Puis reprend ta doc d'install à partir de l'installation de Grub (fait attention aux règles de nommage des partition avec grub)

/dev/hda1 => (hd0,0)

/dev/hda2 => (hd0,1)

...

/dev/hda => (hd0)

/dev/hdb => (hd1)

etc...

A+

----------

## fultos

Merci tout dabords pour votre aide sans elle je ne serais pas rendu seul ou je suis presentement.

Bon, une autre chose, comme je lai deja mentionner je suis un super-noob dans linux. Maintenant que tout fonctionne sans erreur je  me log au root mais aprais si je veux une interface graphique de style kde ou nimporte koi dans ce style la ...est-ceque je dois linstaller en plus ou ca venait deja avec. J'ignore moi meme si je laurais installer avec toutes les commandes entrees au paravant. Dites-moi que doit-je faire pour finir par entrer dans une interface un peu plus friendly que la console.

SVP merci tout le monde je vous adore jusqua present jai appris plein de nouvelles choses just en installant. Je sens que je vais continuer a me faire du fun! ^_^ Je suis impatient de voir ce que je vais encore apprendre! LOL come on! Gentoo, Gentoo, Gentoo!!! LMAO!  :Very Happy: 

----------

## avendesora

Guide de configuration d'une machine de bureau avec Gentoo Linux, ca contient tout ce qu'il te faut.

----------

## fultos

k, je sais po ce que jai fais de mal, mais il me semble avoir rebooter correctement mais etk.

Hier je pouvais me loger autant comme autant jai du le faire environ 10 fois et rebooter comme il le faut apres chaque fois, mais la jai cees erreurs:

-------------------------------------------------------------------------------

*Failed to start metalog [!!]

*ERROR: Problem starting needed services.
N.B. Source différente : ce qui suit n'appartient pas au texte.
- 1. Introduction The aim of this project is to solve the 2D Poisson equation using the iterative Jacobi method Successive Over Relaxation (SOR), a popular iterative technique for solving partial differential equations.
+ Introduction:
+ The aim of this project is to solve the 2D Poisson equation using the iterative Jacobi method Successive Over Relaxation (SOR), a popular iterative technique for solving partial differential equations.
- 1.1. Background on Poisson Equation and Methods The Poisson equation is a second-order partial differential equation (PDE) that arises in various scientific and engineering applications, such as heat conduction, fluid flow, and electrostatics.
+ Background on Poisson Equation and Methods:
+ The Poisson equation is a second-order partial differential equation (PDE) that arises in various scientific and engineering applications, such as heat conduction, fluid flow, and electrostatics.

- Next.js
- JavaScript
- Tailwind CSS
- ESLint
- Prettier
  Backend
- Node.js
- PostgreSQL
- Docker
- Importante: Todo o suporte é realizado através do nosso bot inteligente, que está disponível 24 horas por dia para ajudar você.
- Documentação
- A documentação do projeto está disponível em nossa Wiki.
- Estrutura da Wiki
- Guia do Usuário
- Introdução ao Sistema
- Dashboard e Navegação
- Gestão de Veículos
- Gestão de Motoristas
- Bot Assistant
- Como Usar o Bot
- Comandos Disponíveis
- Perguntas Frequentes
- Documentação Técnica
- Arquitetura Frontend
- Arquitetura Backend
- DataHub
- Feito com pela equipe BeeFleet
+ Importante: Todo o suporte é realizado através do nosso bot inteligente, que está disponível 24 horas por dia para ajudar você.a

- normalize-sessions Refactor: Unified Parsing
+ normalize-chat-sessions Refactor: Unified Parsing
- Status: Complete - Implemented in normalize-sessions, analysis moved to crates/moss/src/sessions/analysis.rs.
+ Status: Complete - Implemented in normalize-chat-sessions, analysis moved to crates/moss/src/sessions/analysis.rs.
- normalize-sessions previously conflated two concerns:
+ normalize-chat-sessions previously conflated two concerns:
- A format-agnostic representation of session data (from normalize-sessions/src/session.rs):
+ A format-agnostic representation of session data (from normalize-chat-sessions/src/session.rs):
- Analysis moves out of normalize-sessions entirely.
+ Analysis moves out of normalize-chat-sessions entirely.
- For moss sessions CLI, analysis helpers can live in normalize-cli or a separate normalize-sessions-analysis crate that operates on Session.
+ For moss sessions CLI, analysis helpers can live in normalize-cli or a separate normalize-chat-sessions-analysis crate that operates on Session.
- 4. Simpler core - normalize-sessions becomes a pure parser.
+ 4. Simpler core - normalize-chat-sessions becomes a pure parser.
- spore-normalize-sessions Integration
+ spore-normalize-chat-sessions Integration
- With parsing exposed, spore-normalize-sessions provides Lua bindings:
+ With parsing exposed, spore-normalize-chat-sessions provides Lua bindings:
*             "vcron" was not started.

login : PAM Failure, aborting: Critical error - immediate abort

-------------------------------------------------------------------------------

Alors, bref je me sens bin couincer LOL je ne peu pas faire grand chose parceque j'ai configurer metalog et vcron pendant l'installation et parla suite ils ont toujours fonctionnes, mais je ne sais meme pas a koi servent ceux-ci, mais maintenant je comprends qu'ils sont essentiels pour le log LOL etk merci en avance encore!  :Wink: 

----------

## fultos

C'est bo je viens de trouver cetais koi maintenant j'ai un nouveau trouble mais ce n'est pas ma faute  :Wink: 

Dans les etapes d'installation de kde lorsque je fais emerge kde-base/base il me dit que l'hote est inateignable??? wtf?

----------

## sergio

C'est sans doute que le serveur à partir duquel tu télécharges les sources est tombé...

Pour éviter cet inconvénient édite le fichier /etc/make.conf 

et trouve la variable GENTOO_MIRRORS :

va voir sur site www.gentoo.org pour la liste des mirroirs Gentoo : tu peux en ajouter plusieurs dans cette variable en les séparant par un espace, par exemple :

GENTOO_MIRROS = "ftp://ftp.gentoo.no/pub/linux/gentoo/distifiles ftp://ftp.sunsite.dk/pub/linux/gentoo/distifile etc..."

Portage tente toujours d'utiliser le premier serveur cité dans cette variable mais si le téléchargement des source échoue il tente alors avec le second puis avec le troisième jusqu'a ce qu'il réussisse à télécharger correctement...

C'est utile de préciser plusieurs mirroirs dans cette variable, en cas de problème sur celui que l'on a l'habitude d'utiliser

A+

----------